What are the personal services you use in daily life? You may not be aware of all of them. If you buy prepared foods, that preparation has been done for you. You know if you hire a child care helper or manicurist that you are buying personal services. It is hard to find all the ways others contribute skill and time to our daily lives. Compared to primitive self reliance our modern lifestyle is comprised of paying more for labor and transportation than we pay for goods. Many have lost the skills needed to make anything from scratch. Farming in the US is a prime example. We are running out of people who know how to grow food as this profession declines rapidly in young people. If we don’t train or import some people to do the service of farming we will face serious problems.

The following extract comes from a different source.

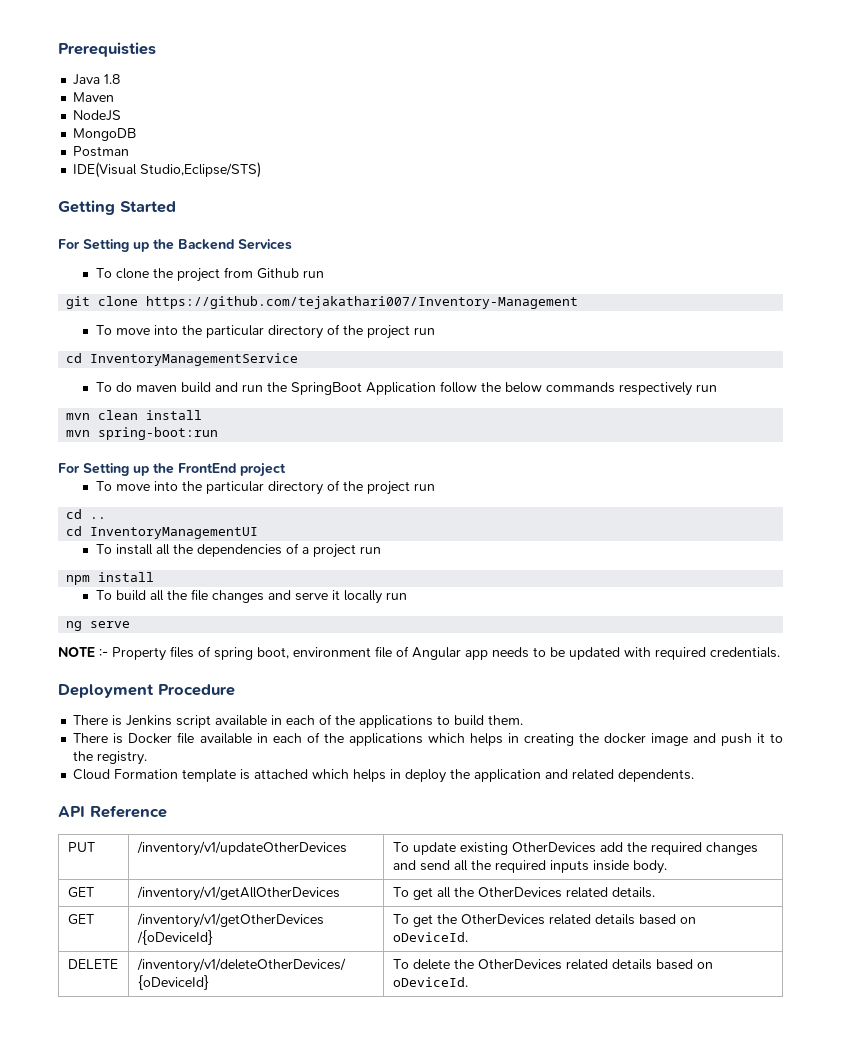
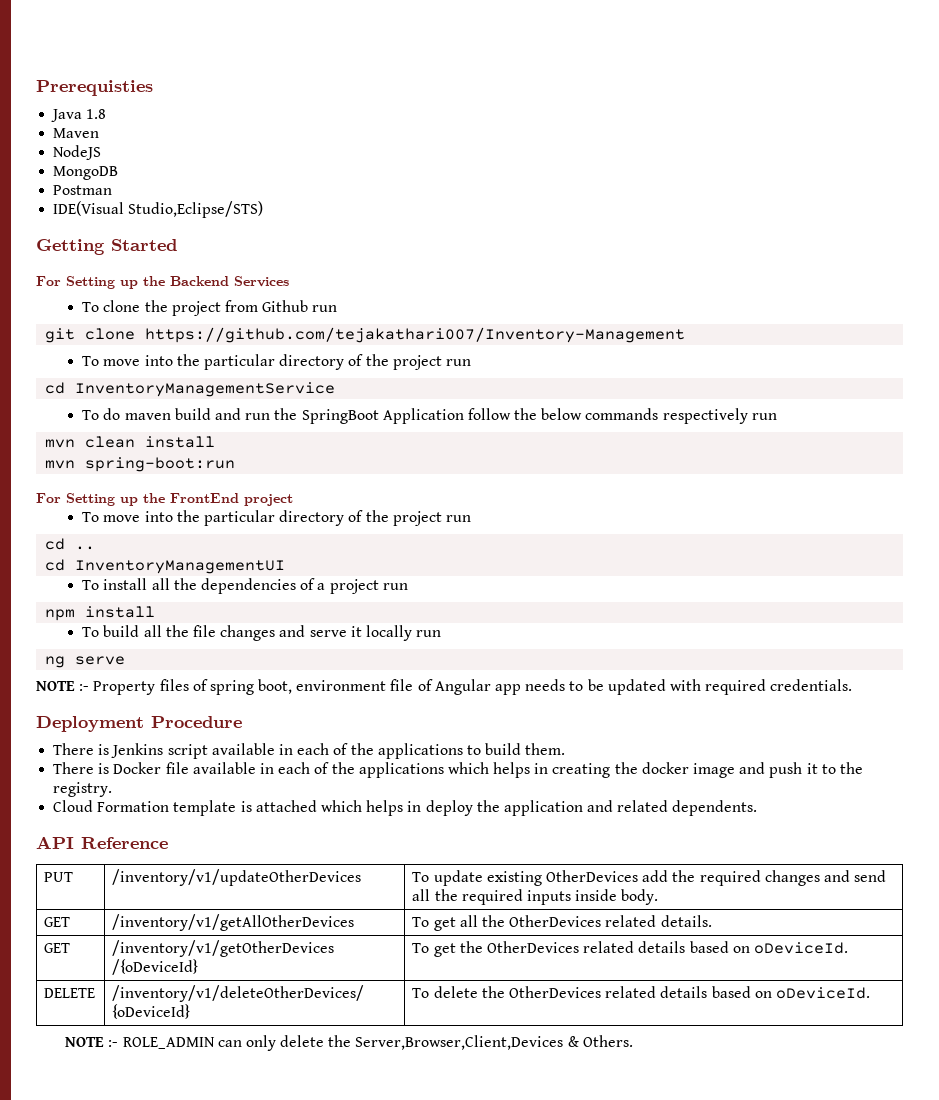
(468, 982) none -> [65,1035,633,1051] // NOTE :- ROLE_ADMIN can only delete the Server,Browser,Client,Devices & Others.

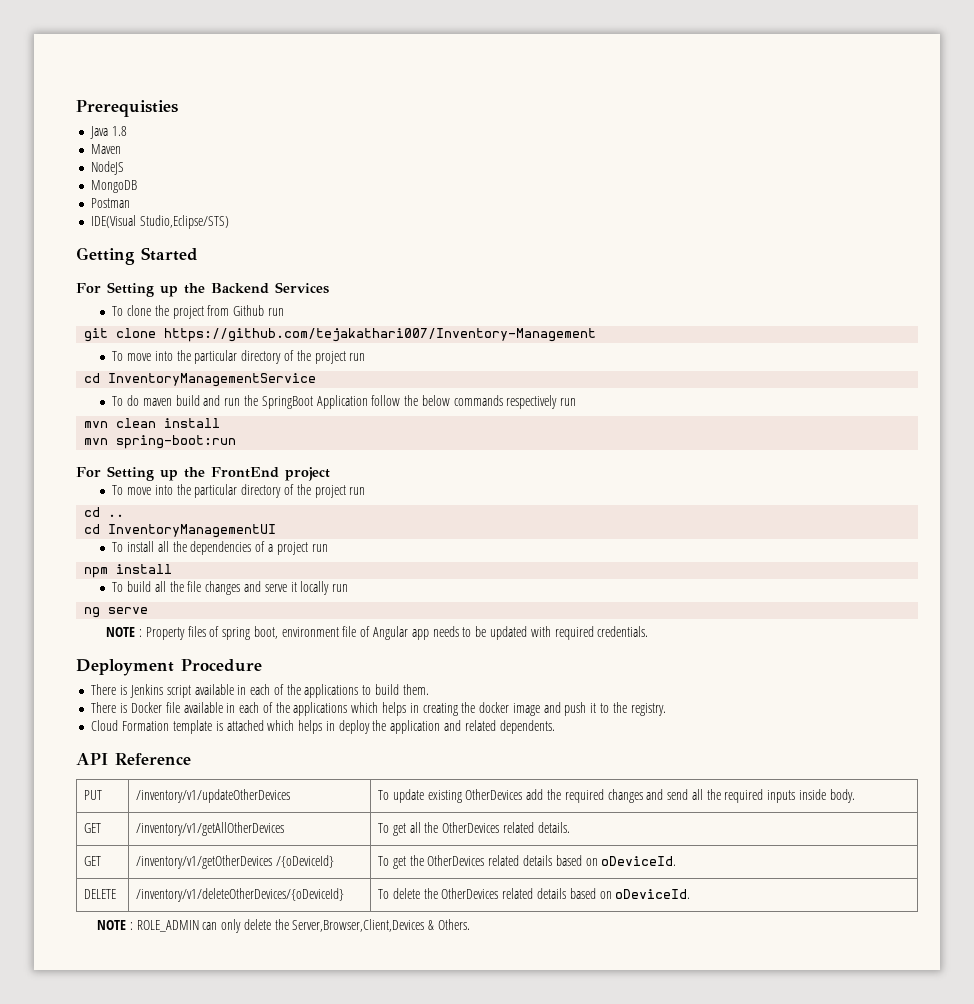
[79,684,90,691] :- -> [139,629,143,637] :
[108,1040,119,1047] :- -> [129,922,133,930] :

My grandparents owned a farm when I knew them so I was exposed to the milk cow, the beef cows, the pigs, the gardens, and even to the butter churn. I lived in the city of Tulsa but considered the grandparents spread in Arkansas where was assistant farmer on the weekends to be extremely romantic. I rode a mule and shot a rifle. I thought of myself as very Annie Oakley when I was about 5. My parents had grown up without modern 1950’s conveniences and liked the idea of jet setting rather than farming. They enjoyed the country club and the University Club, and garden club, and host of other urban activities that Tulsa and Pittsburgh offered them. They did not seem lazy to me, but they certainly had a different style when it came to personal services than my grandparents had. There was no way they would ever own a mule or live next to a barn. They were over all of that. They were urban, upwardly mobile, and believed themselves to be super liberated. I suppose they were.
Every generation acquires some new skills and drops others that no longer serve the moment. It is a great idea to stay abreast of technology, move with the times, and accept the reality of now. In some phases of life, however, it is healthy, good, and indeed necessary to play a creative skillful part in carefully designing reality. If one chops no wood and carries no water the disconnection from source becomes disabling. The spirit has no dwelling in a world that offers only convenience. The soul requires art, and the spirit creates those artful moments that last in memory. One’s own self realization can’t be purchased, downloaded or installed. There is no service that can impart the satisfaction derived from self expression. Once practiced, polished and realized each one of us has a gift of powerful personal charism to offer to all the sentient beings. We can only hope that some young Americans find a vocation in farming.